Drei Jahre ohne Haarspray





Vor ungefähr drei Jahren habe ich ein Experiment gemacht.
Drei Monate habe ich meine Haare weder gekämmt, geföhnt, noch geglättet - geschweige denn, Haarspray benutzt.
Gewaschen habe ich sie alle zwei Tage.

Ich habe zwei Dreadlocks davongetragen und nachdem die zweite nun auch einfach abgefallen ist, dachte ich, es ist an der Zeit, mal einen richtigen Beautybeitrag zu machen.

Warum habe ich meine Haare drei Monate lang so gehen lassen?

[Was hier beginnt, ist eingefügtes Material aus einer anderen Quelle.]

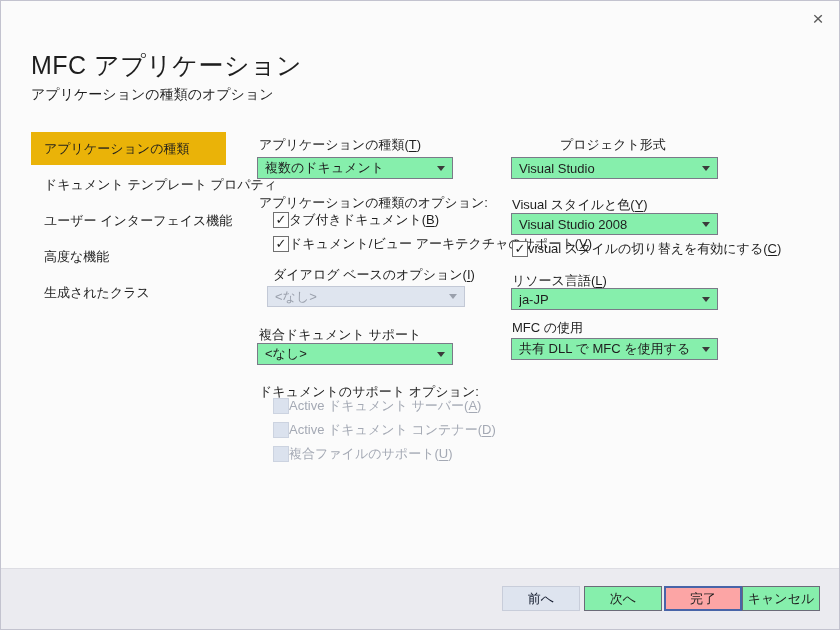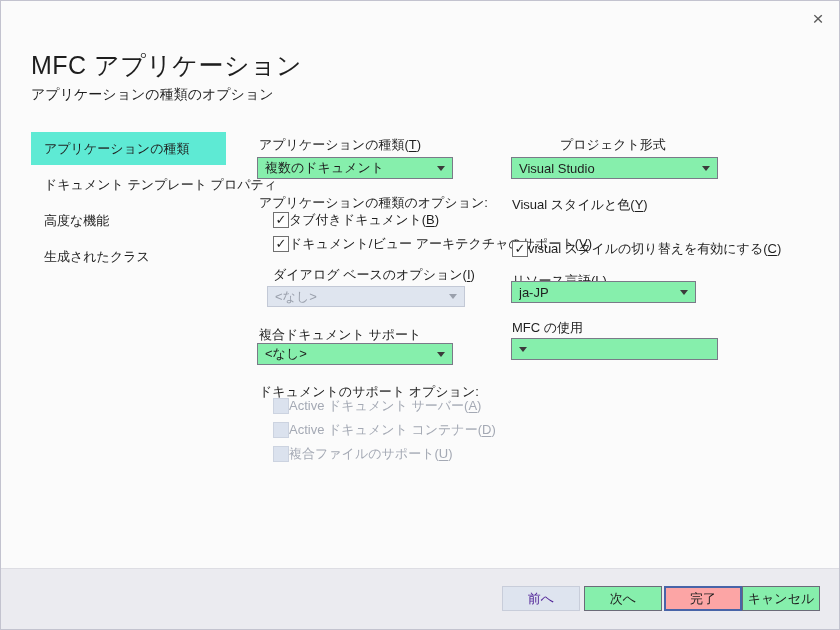"アプリケーションの種類" .nav-item.selected { background: #5eead4 -> #eab308 }
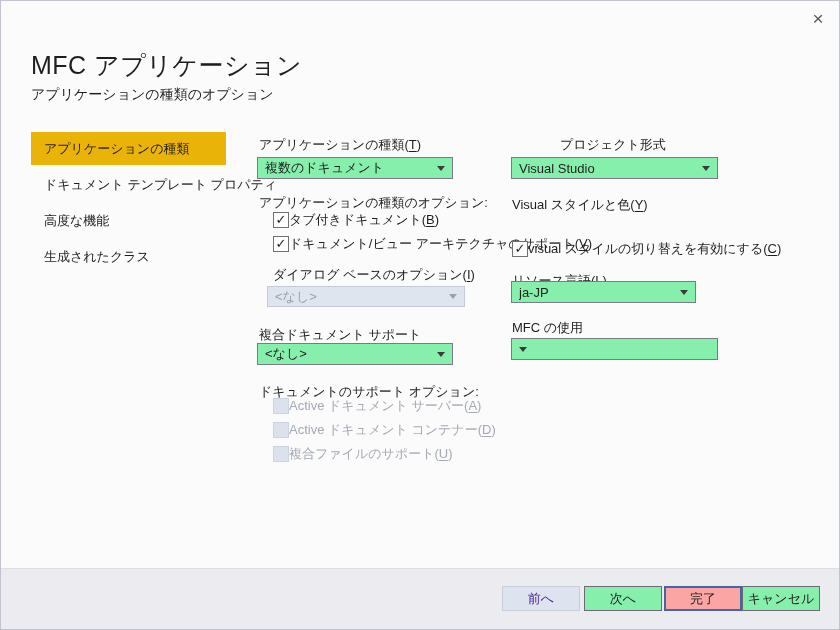"ユーザー インターフェイス機能" div.nav-item { html: none -> <div>ユーザー インターフェイス機能</div> }
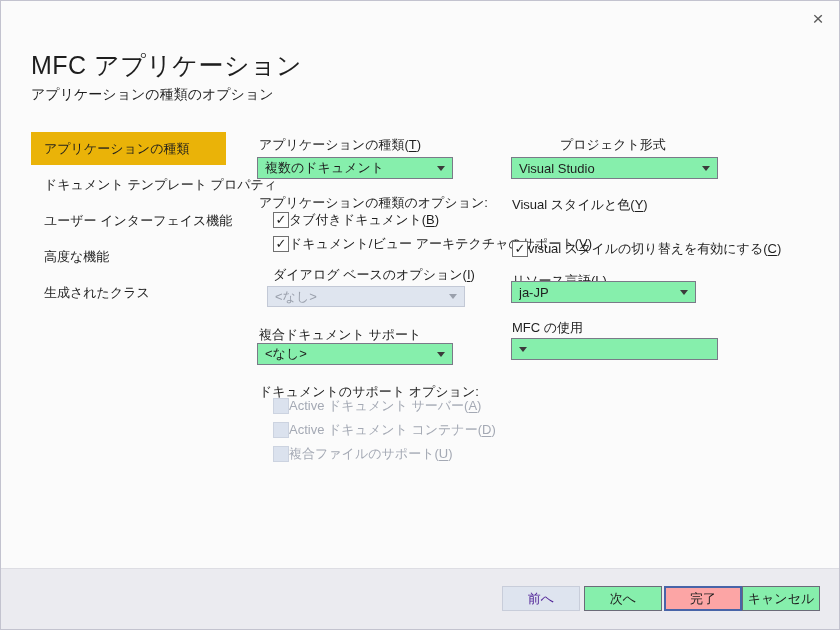"Visual Studio 2008" div.abs { html: none -> <div> <span>Visual Studio 2008</span> <span></span> </div> }
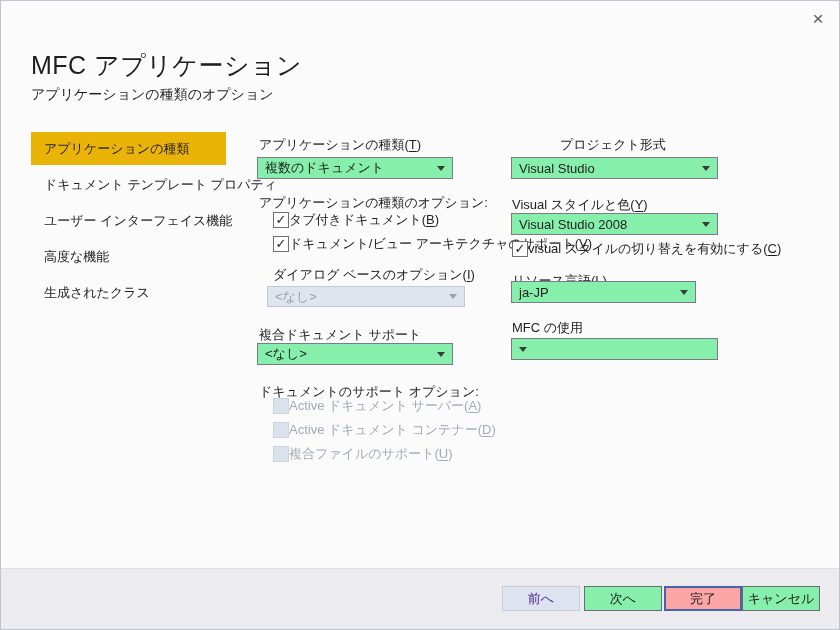"ja-JP" div.abs { top: 280px -> 287px; width: 185px -> 207px }
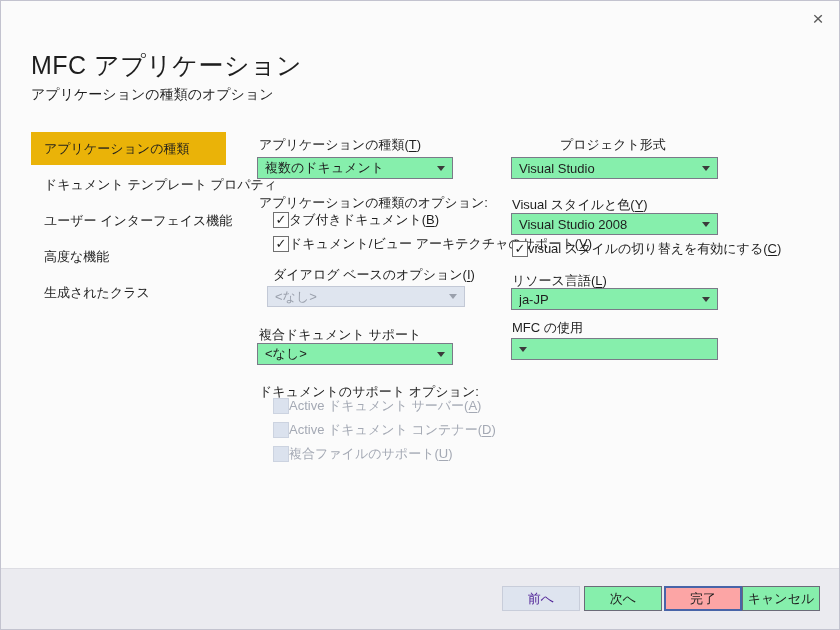"共有 DLL で MFC を使用する" span.combo-value { html: none -> <span>共有 DLL で MFC を使用する</span> }
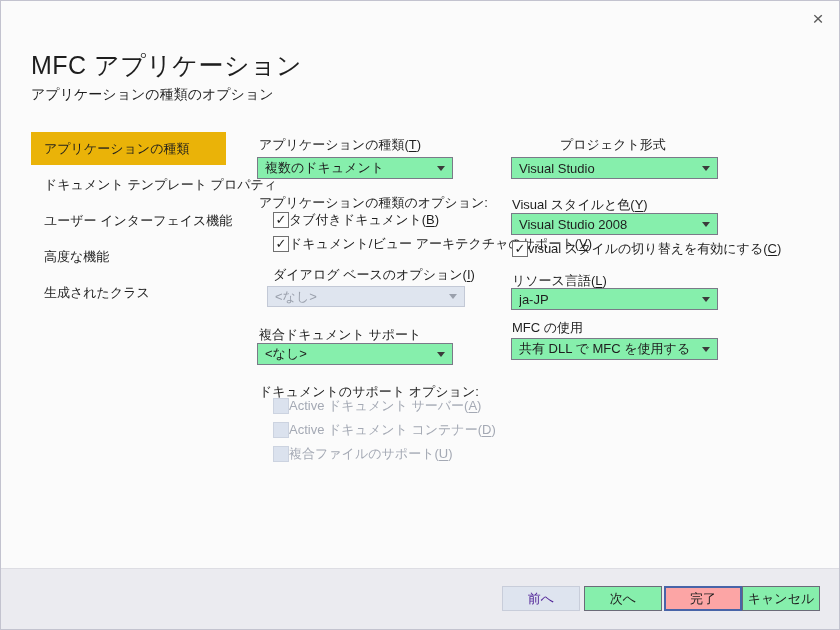"前へ" .btn.disabled { color: #4c1d95 -> #0f172a }
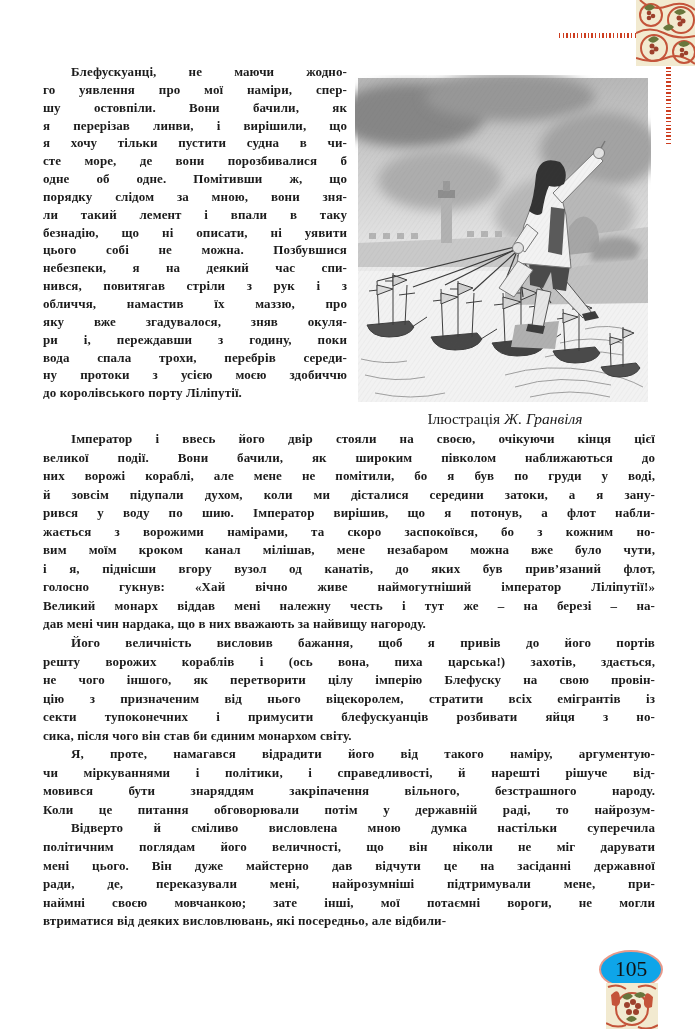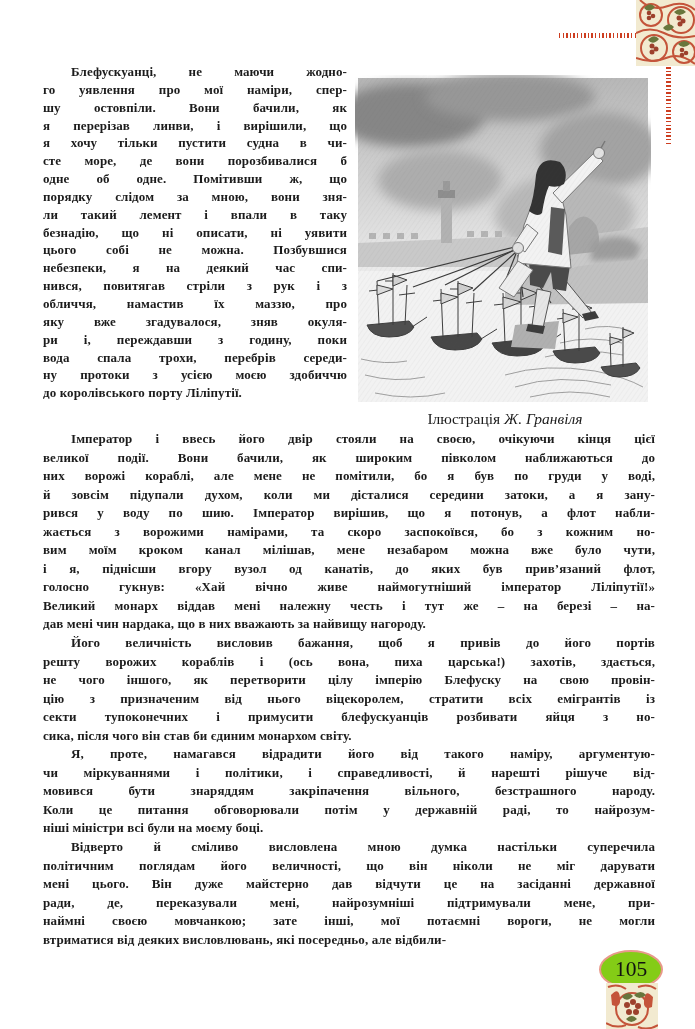"ніші міністри всі були на" div.line { html: <div>ніші міністри всі були на моєму боці.</div> -> none }
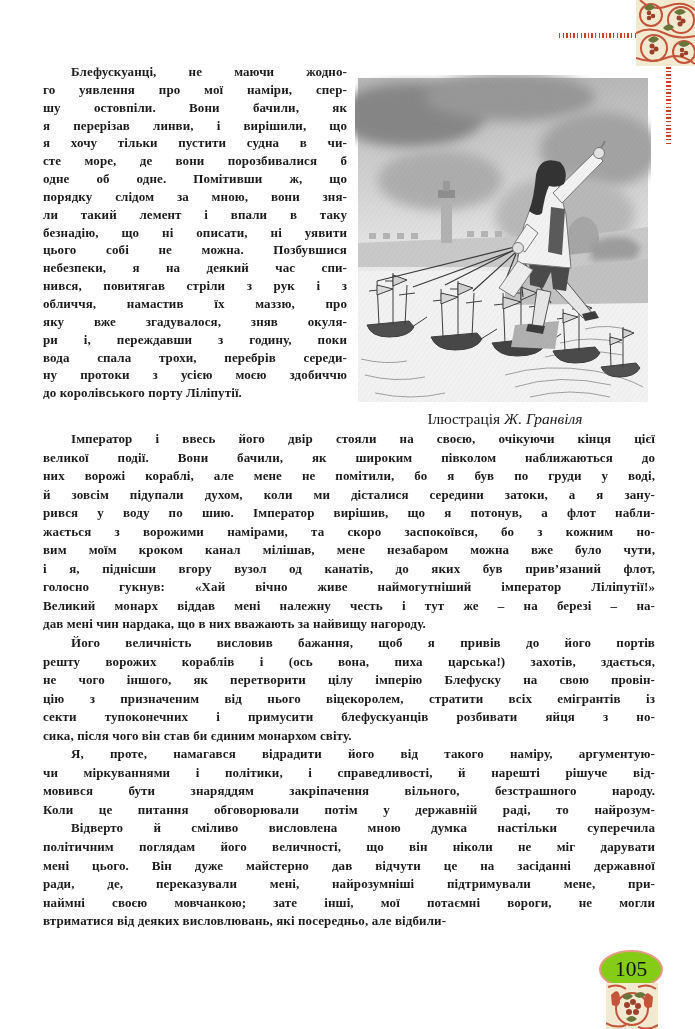"105" .badge { background: #84cc16 -> #0ea5e9 }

So gehen lassen - so vernachlässigt - so verwildern lassen
Ich wollte einfach sehen, wo das hinführt. Was ist eigentlich die grundlegende Struktur meiner Haare? Da ich früher sehr viel Haarspray benutzt habe, kannte ich meine Haare eigentlich nicht ohne Haarspray. Ich habe mich ohne Haarspray nicht mehr wohl gefühlt und dachte mir, das geht so nicht weiter. Ozonschicht, Umweltfreundlich und so weiter. Vor allem hasse ich diesen Geruch und das Gefühl, das Haarspray würde nicht nur meine Haare, sondern auch meine Lungenwände verkleben.

Damit war Schluss.
Für drei Monate.
Und danach für immer.

Dadurch, dass ich drei Monate meine Haare nicht gekämmt habe, war kämmen danach - und ist es bis jetzt - ein richtiges rausputzen für mich. Wenn ich meine Haare gut durchkämme habe ich tatsächlich das Gefühl, ich hab mich richtig fein gemacht. Es fühlt sich einfach gut an.
Mittlerweile glätte und föhne ich sie wieder. Ohne Hitzeschutz. 
Und meine Haare sind super gesund!
Früher hatte ich immer diesen lästigen Scheitel am Hinterkopf. Dann wurde ordentlich tupiert (furchtbare Zeit) und gehaarsprayt. 
Dieser Scheitel kommt gar nicht mehr. Ohne Mist - meistens wache ich auf und meine Haare sind so, dass ich nach dem kämmen aus dem Haus gehen kann.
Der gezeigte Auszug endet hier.